I remember reading about a very unique Operating While Intoxicated (OWI/DUI) case in central Wisconsin. And for those who don’t know, different jurisdictions use different terminology to describe the same thing: drunk driving. Driving Under the Influence (DUI) is the same as Operating While Intoxicated (OWI) and Operating Under the Influence (OUI). Anyway, a man was pulled over for his umpteenth OWI and was questioned by the arresting officer. He denied drinking any alcohol, despite obvious odors, slurred speech, and whatnot. When the officer inquired as to why the man appeared drunk, the driver responded with what has to be the most ingenious defense I’ve heard in twenty years of criminal practice: “it must’ve been the beer battered fish I ate for dinner …”.

Needless to say, this defense did not work on the officer or the court and the driver is currently in prison. That said, there are legitimate defenses to a DUI ranging from probable cause issues to actual innocence. There are no guarantees unless and until a judge or jury speaks, but there are good cases to take to trial and cases that should plead depending on the facts and circumstances. I’m not going to enumerate all defenses or list all ideal fact patterns here, but I want to highlight the basic elements of DUI and some scenarios a person might find themselves in.

To be convicted of DUI, a person must A. operate a motor vehicle B. on a public way C. under the influence of alcohol or an intoxicating substance. If the offense is a multiple offense (meaning it is a second, third or fourth DUI and so on) the state must prove that there are prior convictions. Failure on the part of a prosecutor to prove all of these elements beyond a reasonable doubt should result in findings of Not Guilty after a trial.

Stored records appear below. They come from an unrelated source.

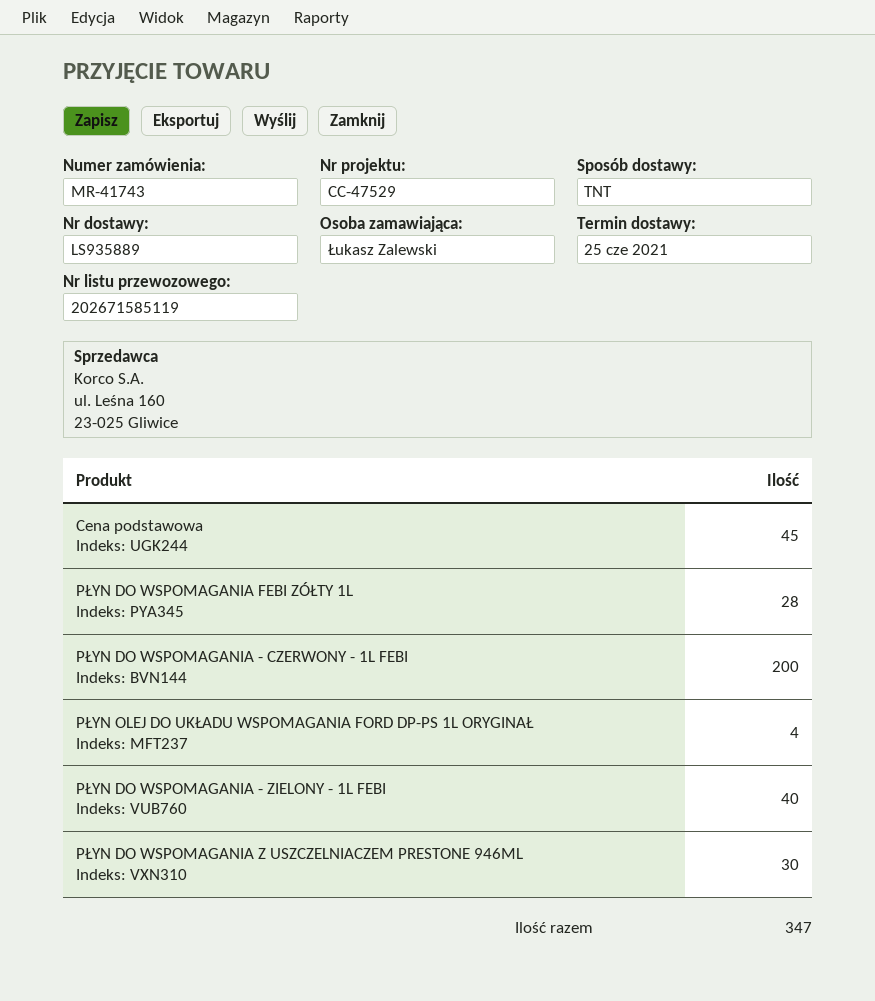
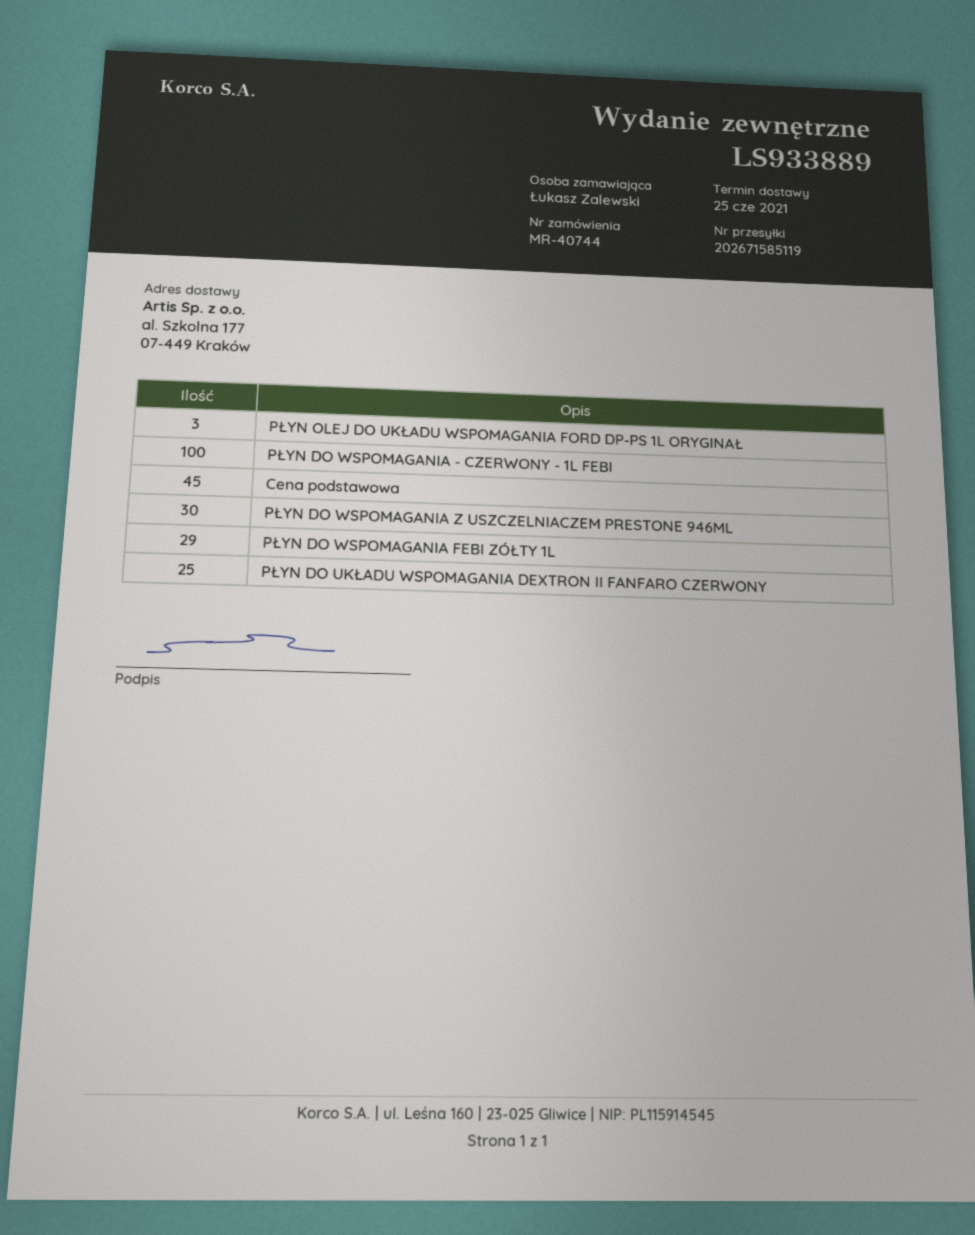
order number: MR-41743 -> MR-40744
delivery note number: LS935889 -> LS933889
PŁYN DO WSPOMAGANIA FEBI ZÓŁTY 1L: 28 -> 29
PŁYN DO WSPOMAGANIA - CZERWONY - 1L FEBI: 200 -> 100
PŁYN OLEJ DO UKŁADU WSPOMAGANIA FORD DP-PS 1L ORYGINAŁ: 4 -> 3
PŁYN DO WSPOMAGANIA - ZIELONY - 1L FEBI: 40 -> none
PŁYN DO UKŁADU WSPOMAGANIA DEXTRON II FANFARO CZERWONY: none -> 25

Operating a motor vehicle doesn’t require movement of the vehicle. Heck, it doesn’t even require the engine to be on. But it does require a key in the ignition and the identity of the driver to be established. Let’s say you’ve had a few. You make the dangerous decision to drive home. You make it to your driveway and emerge from your vehicle only to see a police car pull up behind you. The officer says he saw you driving for the last block after a Hollywood stop and followed you home. You’re not behind the wheel. Your keys aren’t in the ignition. But the case against you is strong, because the officer can identify you driving your car and coming out of the driver’s seat.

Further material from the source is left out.